Andie, my chile paste was rojo, made from dried New Mexico chiles that I prepared a la Rick Bayless. If you get some decent hot chiles you can make a lot of red chile paste and freeze it in small amounts. When I lived in NM that was the staple during winter and spring when fresh green chiles were not available, and it was very typical to add it to beans or posole at the end, often just serving it separately so people could add it to taste, which was good, because it was really fiery. In those days I'm guessing they were dried hatch chiles. But these chiles I used were absurdly mild, not typical for NM dried chiles. I've had better luck using a mix of dried pasillas and guajillos which are sold in bulk at Mi Pueblo. Different flavor, though.

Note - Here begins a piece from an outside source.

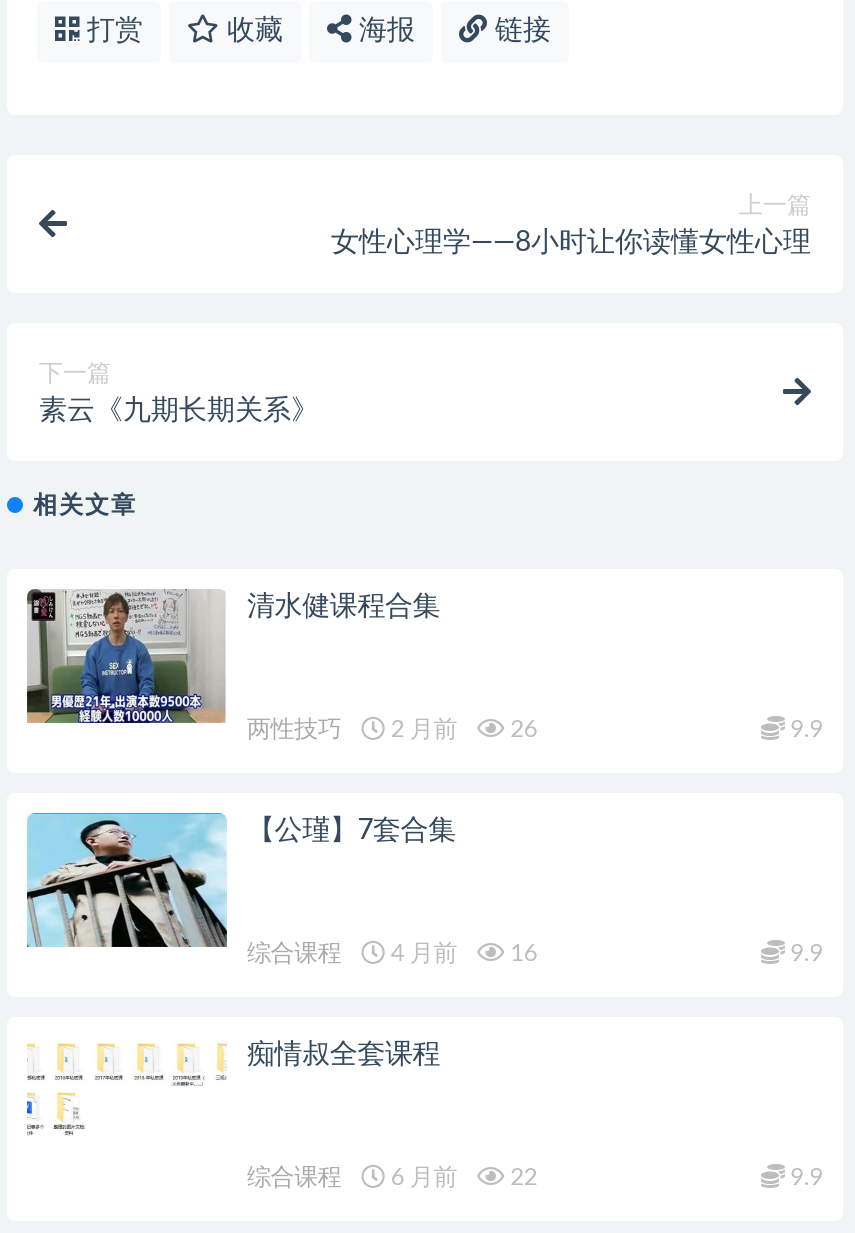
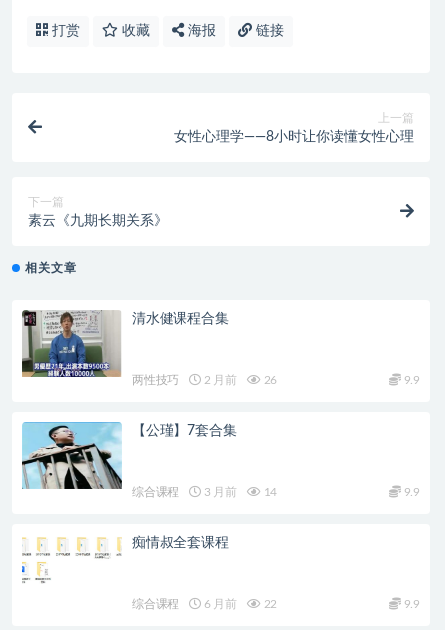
- 4 月前
+ 3 月前

- 16
+ 14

I'm sure beans for the new year is a tradition somewhere. I'm looking forward to trying the Mayacobas next.

I was born and raised where "Hoppin' John" made with black eye "peas" aka "black eye field beans" was served on New Year's Day. A shiny new dime was stirred into the beans before serving and whoever got the dime was "guaranteed" good luck in the new year.

My dad was home for the holidays in 1944 and got the dime. In March his plane was hit and he ditched in the English Channel and in less than fifteen minutes was picked up by a fishing boat, had no injuries. He wrote home that he had gotten the full year of good luck in a single night!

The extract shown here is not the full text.